Pendant un an, 80 personnes se réunissaient chaque semaine « pour étudier la faisabilité de la cérémonie ». Alors il a eu du mal à avaler les reproches sur l'inconséquence supposée des décisions prises « sur un coin de table ». Il plaque à tour de bras le criminologue Alain Bauer « qui a parlé de suicide » sécuritaire. Et Guy Drut « qui ne voulait ni de la Seine ni du surf à Tahiti... » Tahiti : une fiche bien noircie par le voyage polémique d'Anne Hidalgo, entre visite officielle et vacances privées. Il l'a évidemment défendue. « La théâtralisation » de la politique le choque. « Le Conseil de Paris, ça peut être le cirque, constate-t-il. J'ai vu des élus d'une violence verbale et comportementale maximale venir me parler cinq minutes après comme des copains. Ça fait beaucoup de mal à la politique. »

À 44 ans, l'élu a pourtant le cuir tanné. Porter le maillot du Stade français sans trêve de 1998 à 2015 a eu un prix. « Le sport de haut niveau est violent, souffle Pierre Rabadan. Le plus dur, c'est quand 40 rugbymen vivent ensemble, et que seuls 15 jouent. » Son ami et coéquipier Raphaël Poulain s'y est perdu. Alcool, dépression. « On a vécu ensemble, reprend-il. Son livre m'a fasciné : j'avais vécu les mêmes choses au même moment, mais je ne les ai pas du tout ressenties comme lui. Une leçon. » L'ailier Christophe Dominici, tragiquement disparu en 2020, était un autre intime : « Il a eu une grande influence sur moi. Il vivait à 200 à l'heure et était excessif. Pas comme moi. Mais on s'enrichit des gens différents. »

Le Conseil de Paris, ça peut être le cirque

Pierre Rabadan

Pierre Rabadan s'est toujours montré solide. « Quand tu ne le connais pas, il est un peu ténébreux, réfléchit beaucoup, ne rigole pas facilement, observe Éric Lemaire, cadre dirigeant d'AXA, partenaire du Stade français de 2005 à 2016. Quand il parle, tu l'écoutes. Et il y a sa voix, assez particulière. Ce garçon dégage quelque chose. » Un temps en couple avec la James Bond girl Caterina Murino, il a fondé une famille avec la journaliste Laurie Delhostal, mère de leur fillette de 8 ans, Anna-Rose.

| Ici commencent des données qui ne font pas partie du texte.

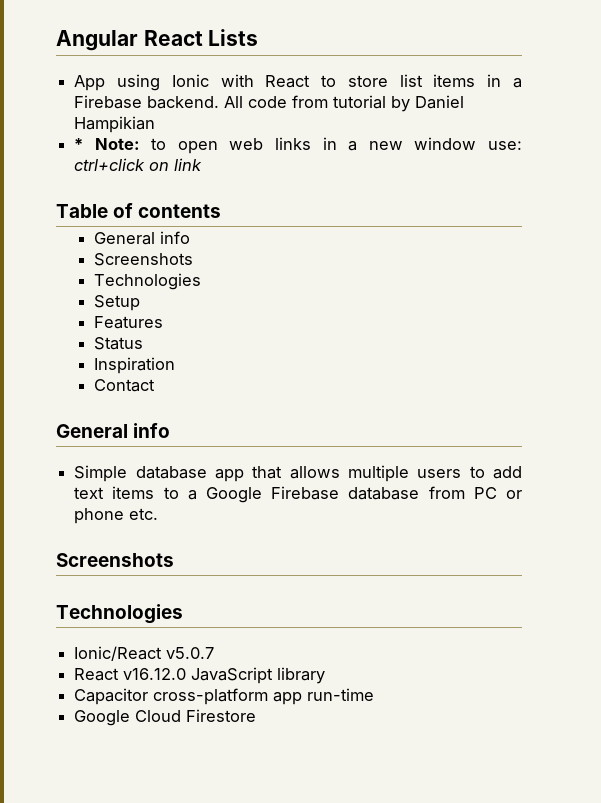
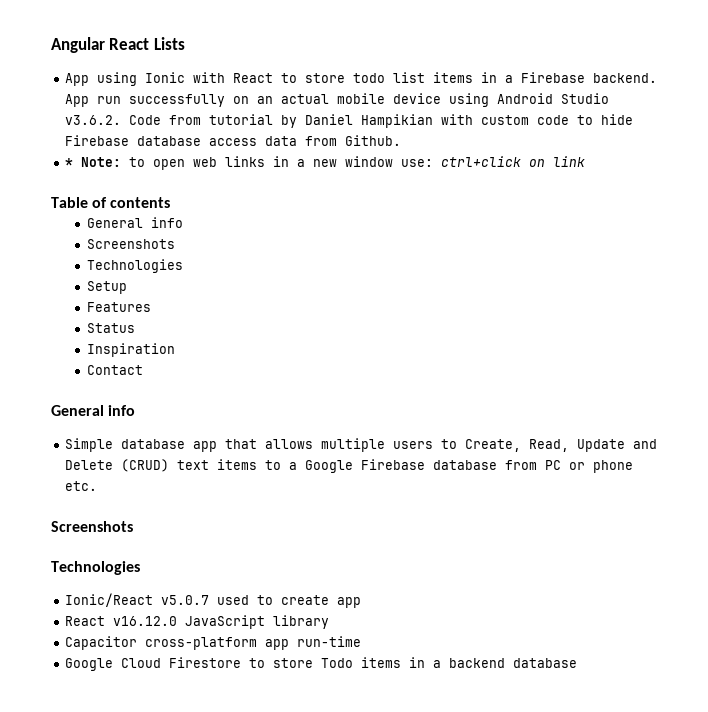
- App using Ionic with React to store list items in a Firebase backend.
+ App using Ionic with React to store todo list items in a Firebase backend.
- All code from tutorial by Daniel Hampikian
+ App run successfully on an actual mobile device using Android Studio v3.6.2. Code from tutorial by Daniel Hampikian with custom code to hide Firebase database access data from Github.
- Simple database app that allows multiple users to add text items to a Google Firebase database from PC or phone etc.
+ Simple database app that allows multiple users to Create, Read, Update and Delete (CRUD) text items to a Google Firebase database from PC or phone etc.
- Ionic/React v5.0.7
+ Ionic/React v5.0.7 used to create app
- Google Cloud Firestore
+ Google Cloud Firestore to store Todo items in a backend database

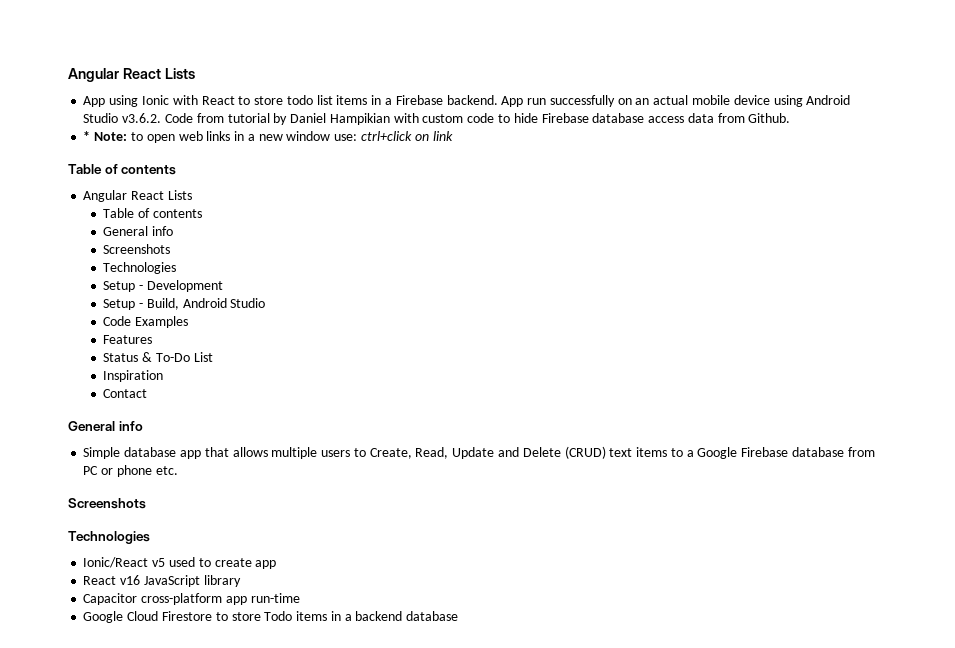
  * Note: to open web links in a new window use: ctrl+click on link
+ Table of contents
+ Angular React Lists
- Setup
+ Setup - Development
+ Setup - Build, Android Studio
+ Code Examples
- Status
+ Status & To-Do List
- Ionic/React v5.0.7 used to create app
+ Ionic/React v5 used to create app
- React v16.12.0 JavaScript library
+ React v16 JavaScript library

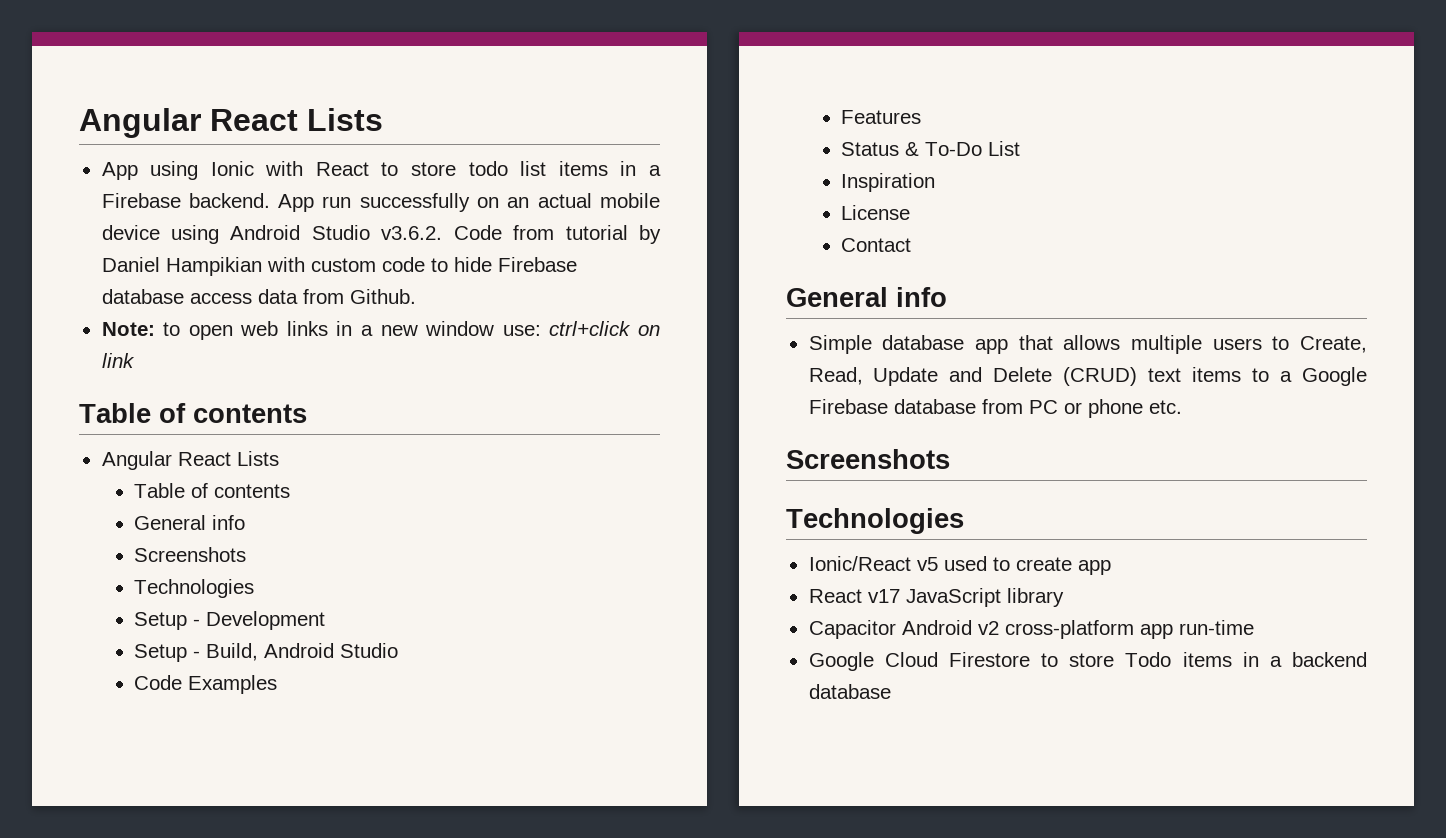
- * Note: to open web links in a new window use: ctrl+click on link
+ Note: to open web links in a new window use: ctrl+click on link
+ License
- React v16 JavaScript library
+ React v17 JavaScript library
- Capacitor cross-platform app run-time
+ Capacitor Android v2 cross-platform app run-time

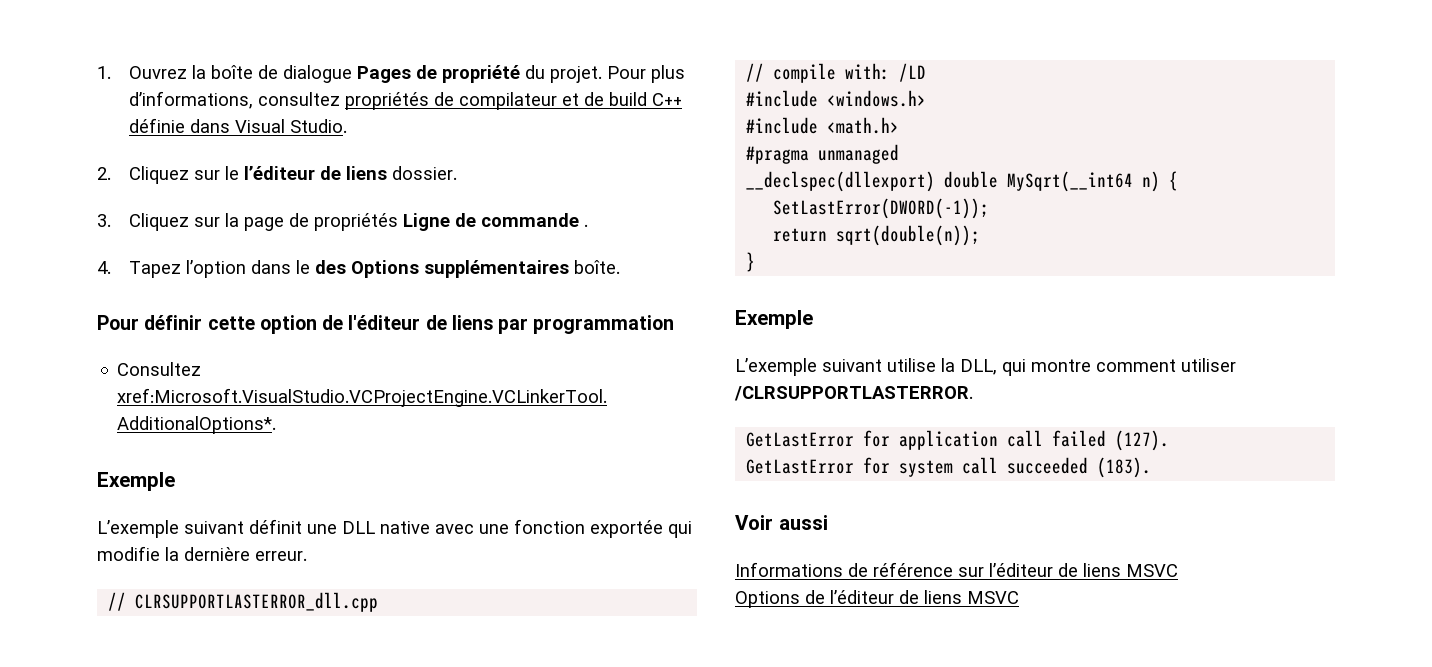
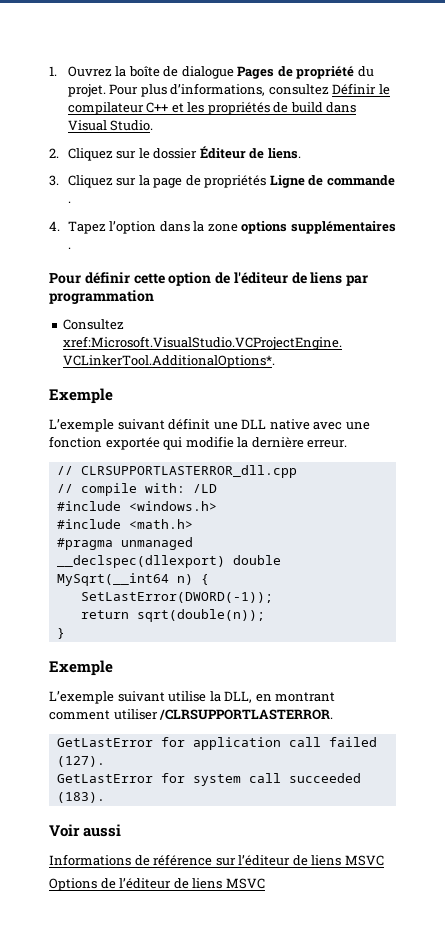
- Pour plus d’informations, consultez propriétés de compilateur et de build C++ définie dans Visual Studio.
+ Pour plus d’informations, consultez Définir le compilateur C++ et les propriétés de build dans Visual Studio.
- 2. Cliquez sur le l’éditeur de liens dossier.
+ 2. Cliquez sur le dossier Éditeur de liens.
- 4. Tapez l’option dans le des Options supplémentaires boîte.
+ 4. Tapez l’option dans la zone options supplémentaires .
- L’exemple suivant utilise la DLL, qui montre comment utiliser /CLRSUPPORTLASTERROR.
+ L’exemple suivant utilise la DLL, en montrant comment utiliser /CLRSUPPORTLASTERROR.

Cinq fois champion de France avec le Stade français, il reste un symbole de fidélité à un club et une ville. « J'y ai vécu partout, j'y ai déménagé 15 fois. » Il s'y est formé au journalisme et à l'entreprise. A bénéficié de l'entregent de ce sport prisé par les élites, et de ce club rendu flamboyant par son ancien président Max Guazzini. Pour son dernier match en 2015, le troisième ligne avait couché 500 noms sur sa liste d'invités. Anne Hidalgo s'était excusée. Mais elle lui a proposé un poste dans son cabinet, en partie pour la candidature aux JOP. Cœur à gauche, l'ancien bénévole aux Restos du cœur a accepté, avant de devenir élu en 2020.

Trajectoire improbable pour ce fils de garagiste d'Aix-en-Provence, petit-fils d'un des conducteurs de la navette vers Marseille. « Quand j'ai rejoint Paris et le Stade français après mon bac, je voulais représenter mes copains de rugby d'Aix, indiquet-il. Je n'aime pas faire les choses seul, pour moi. Le collectif me fait avancer, sans doute parce qu'il a meublé des carences personnelles, un schéma familial compliqué. Je m'y suis beaucoup investi, mais il faut trouver des équilibres. »

Pour Éric Lemaire, « il aurait dû jouer davantage en équipe de France ». Deux sélections avec de telles qualités, c'est peu. « J'ai surjoué le côté collectif, je suis tombé dans l'excès, convient Pierre Rabadan. Quand j'ai été pris avec les Bleus, j'aurais dû me concentrer sur mon intérêt personnel. » Une nécessité pour survivre en politique. « Il devrait avoir plus d'ego dans un monde qui est guidé par cela », acquiesce Laurie Delhostal. L'issue des législatives lui a pourtant « donné envie de continuer ». Le début des Jeux olympiques aussi ?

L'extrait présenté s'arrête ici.